BRIEF –
Look through the data below. Collect every line where the word "flex" occurs.

[Opening RECORDS SUPPLIED section]

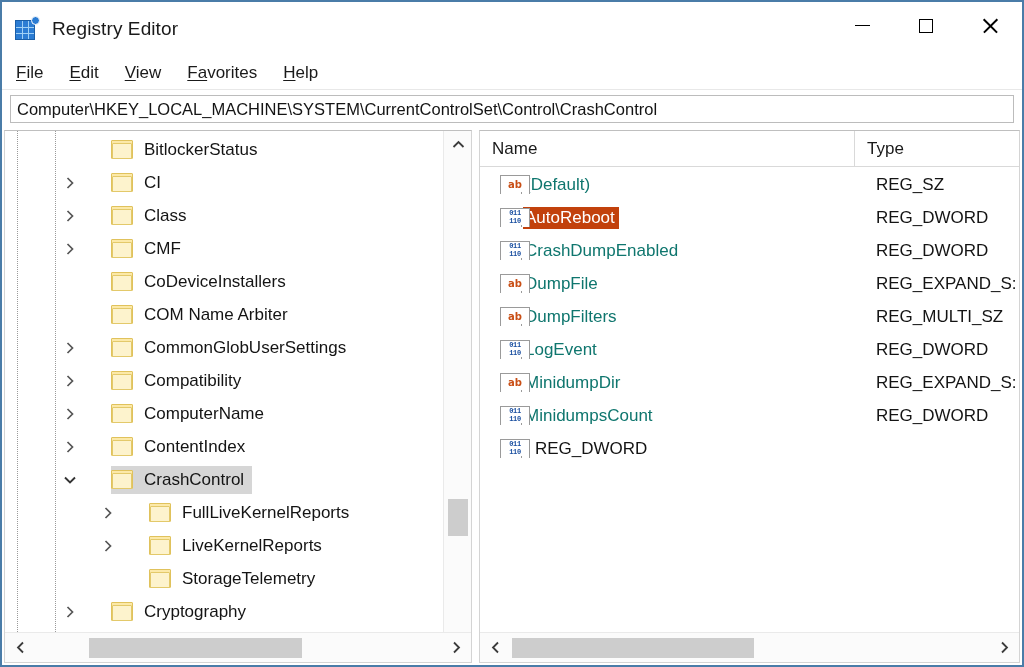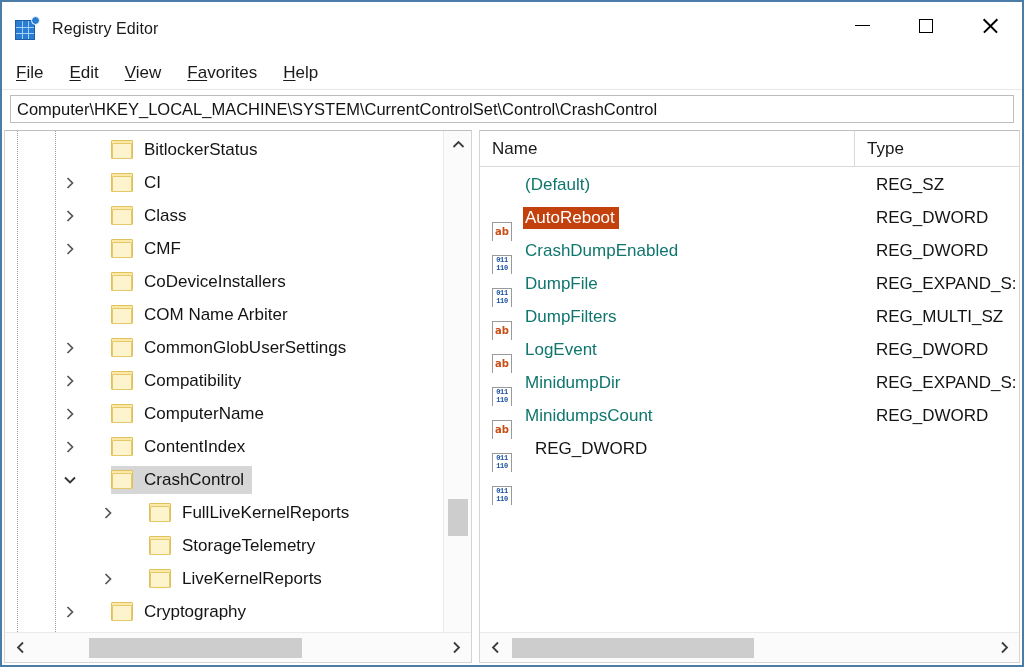--- a/index.html
+++ b/index.html
@@ -53,21 +53,21 @@
   }
   .app-icon .badge {
     position: absolute; right: 0px; top: 0px;
     width: 9px; height: 9px;
     border-radius: 50%;
     background: #2b7cd3;
     border: 1.5px solid #ffffff;
   }
   .title-text {
     margin-left: 12px;
-    font-size: 16px;
+    font-size: 19px;
     color: #1a1a1a;
     letter-spacing: 0.1px;
   }
   .win-controls {
     position: absolute;
     right: 0; top: 0;
     height: 47px;
     display: flex;
   }
   .win-btn {
@@ -288,33 +288,32 @@
     color: #ffffff;
   }
   .vrow .vtype {
     font-size: 17px;
     color: #141414;
     padding-left: 12px;
   }
   
   .regicon {
     position: absolute;
-    left: 0; top: 0;
-    width: 20px; height: 19px;
+    left: 8px; top: 0;
+    width: 30px; height: 19px;
     background: #ffffff;
     border: 1px solid #9a9a9a;
     border-bottom: none;
     font-size: 9px;
     font-weight: bold;
     line-height: 1;
     display: flex;
     align-items: center;
     justify-content: center;
     overflow: hidden;
-    margin-top: 47px;
   }
   .regicon::after {
     content: "";
     position: absolute;
     left: -1px; bottom: -5px;
     width: 20px; height: 6px;
     background:
       radial-gradient(circle at 25% 0%, transparent 60%, #ffffff 61%);
     border-bottom: 1px solid #9a9a9a;
     border-left: 1px solid #9a9a9a;
@@ -580,42 +579,42 @@
               <div class="hit">
                 <div class="folder">
                   <span class="tab"></span>
                   <span class="front"></span>
                 </div>
                 <span class="tree-label">FullLiveKernelReports</span>
               </div>
             </div>
             <div class="tree-row">
               <div style="width:62px;flex:0 0 62px"></div>
+              <div class="twisty">
+                <svg width="10" height="14" viewBox="0 0 10 14">
+                  <path d="M2.5 2 L7.5 7 L2.5 12" fill="none" stroke="#555" stroke-width="1.7"></path>
+                </svg>
+              </div>
+              <div class="hit">
+                <div class="folder">
+                  <span class="tab"></span>
+                  <span class="front"></span>
+                </div>
+                <span class="tree-label">LiveKernelReports</span>
+              </div>
+            </div>
+            <div class="tree-row">
+              <div style="width:62px;flex:0 0 62px"></div>
               <div class="twisty"></div>
               <div class="hit">
                 <div class="folder">
                   <span class="tab"></span>
                   <span class="front"></span>
                 </div>
                 <span class="tree-label">StorageTelemetry</span>
-              </div>
-            </div>
-            <div class="tree-row">
-              <div style="width:62px;flex:0 0 62px"></div>
-              <div class="twisty">
-                <svg width="10" height="14" viewBox="0 0 10 14">
-                  <path d="M2.5 2 L7.5 7 L2.5 12" fill="none" stroke="#555" stroke-width="1.7"></path>
-                </svg>
-              </div>
-              <div class="hit">
-                <div class="folder">
-                  <span class="tab"></span>
-                  <span class="front"></span>
-                </div>
-                <span class="tree-label">LiveKernelReports</span>
               </div>
             </div>
             <div class="tree-row">
               <div style="width:24px;flex:0 0 24px"></div>
               <div class="twisty">
                 <svg width="10" height="14" viewBox="0 0 10 14">
                   <path d="M2.5 2 L7.5 7 L2.5 12" fill="none" stroke="#555" stroke-width="1.7"></path>
                 </svg>
               </div>
               <div class="hit">

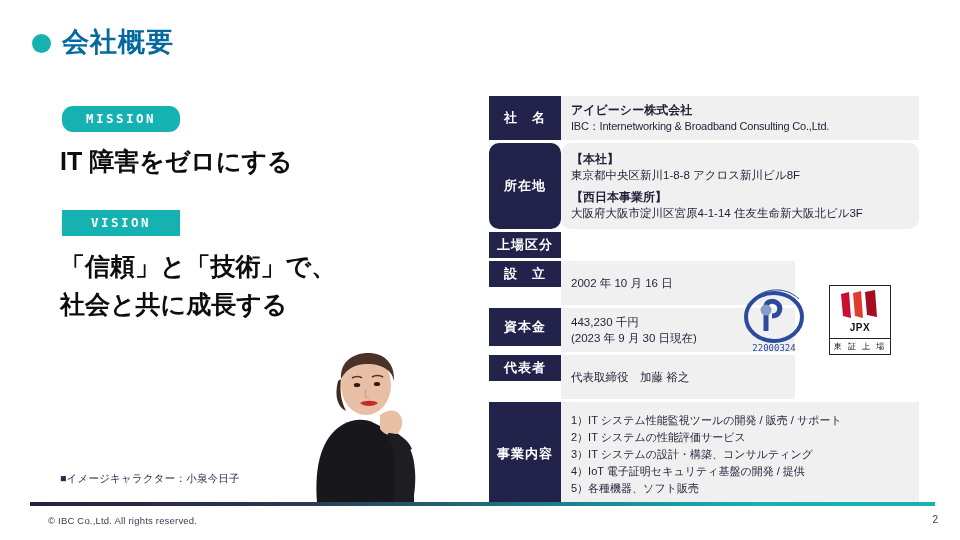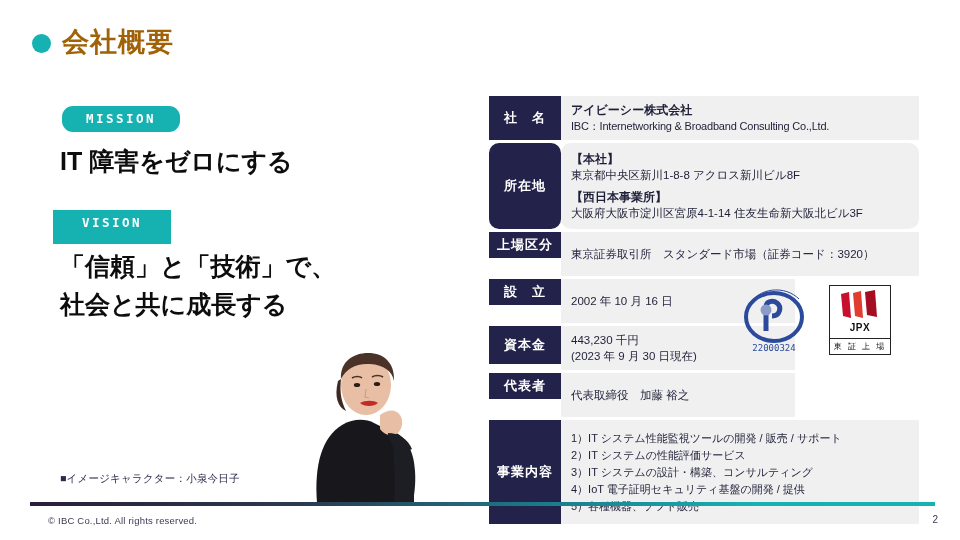--- a/index.html
+++ b/index.html
@@ -12,40 +12,40 @@
   .slide { position: relative; width: 960px; height: 540px; background: #fff; }
 
   
   .hdr-dot {
     position: absolute; left: 32px; top: 34px;
     width: 19px; height: 19px; border-radius: 50%;
     background: #16b2b2;
   }
   .hdr-title {
     position: absolute; left: 62px; top: 23px;
-    font-size: 27px; font-weight: bold; color: #a16207;
+    font-size: 27px; font-weight: bold; color: #0369a1;
     letter-spacing: 1px; line-height: 38px;
   }
   .logo { position: absolute; right: 26px; top: 20px; display: flex; align-items: center; gap: 9px; }
   .logo-mark { width: 46px; height: 40px; }
   .logo-text {
     font-size: 31px; font-weight: bold; color: #2a2a4d;
     letter-spacing: 0px; line-height: 34px;
   }
 
   
   .tag {
     position: absolute;
     background: #16b2b2; color: #fff;
     font-size: 12.5px; font-weight: bold; letter-spacing: 2.5px;
     text-align: center;
     font-family: "DejaVu Sans Mono", "Liberation Mono", monospace;
   }
   .tag-mission { left: 62px; top: 106px; width: 118px; height: 26px; line-height: 26px; border-radius: 11px; }
-  .tag-vision  { left: 53px; top: 210px; width: 118px; height: 34px; line-height: 26px; }
+  .tag-vision  { left: 62px; top: 210px; width: 118px; height: 26px; line-height: 26px; }
 
   .mv-text {
     position: absolute; color: #0d0d0d;
     font-size: 25px; font-weight: bold; letter-spacing: 0px;
   }
   .mission-text { left: 60px; top: 143px; line-height: 36px; }
   .vision-text  { left: 60px; top: 247px; line-height: 38px; white-space: pre-line; }
 
   
   .photo {
@@ -167,21 +167,20 @@
       <div class="val val-wide r-addr">
         <b>【本社】</b>
         <span>東京都中央区新川1-8-8 アクロス新川ビル8F</span>
         <b style="margin-top:6px">【西日本事業所】</b>
         <span>大阪府大阪市淀川区宮原4-1-14 住友生命新大阪北ビル3F</span>
       </div>
     </div>
 
     <div class="row">
       <div class="lbl r-list">上場区分</div>
-      <div class="val val-wide r-list">東京証券取引所　スタンダード市場（証券コード：3920）</div>
     </div>
 
     <div class="row">
       <div class="lbl r-est">設　立</div>
       <div class="val val-mid r-est">2002 年 10 月 16 日</div>
     </div>
 
     <div class="row">
       <div class="lbl r-cap">資本金</div>
       <div class="val val-mid r-cap">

[Closing RECORDS SUPPLIED section]

EXERCISE ANSWER –
     display: flex;
     display: flex;
               <div style="width:62px;flex:0 0 62px"></div>
+              <div style="width:62px;flex:0 0 62px"></div>
-              <div style="width:62px;flex:0 0 62px"></div>
               <div style="width:24px;flex:0 0 24px"></div>
   .logo { position: absolute; right: 26px; top: 20px; display: flex; align-items: center; gap: 9px; }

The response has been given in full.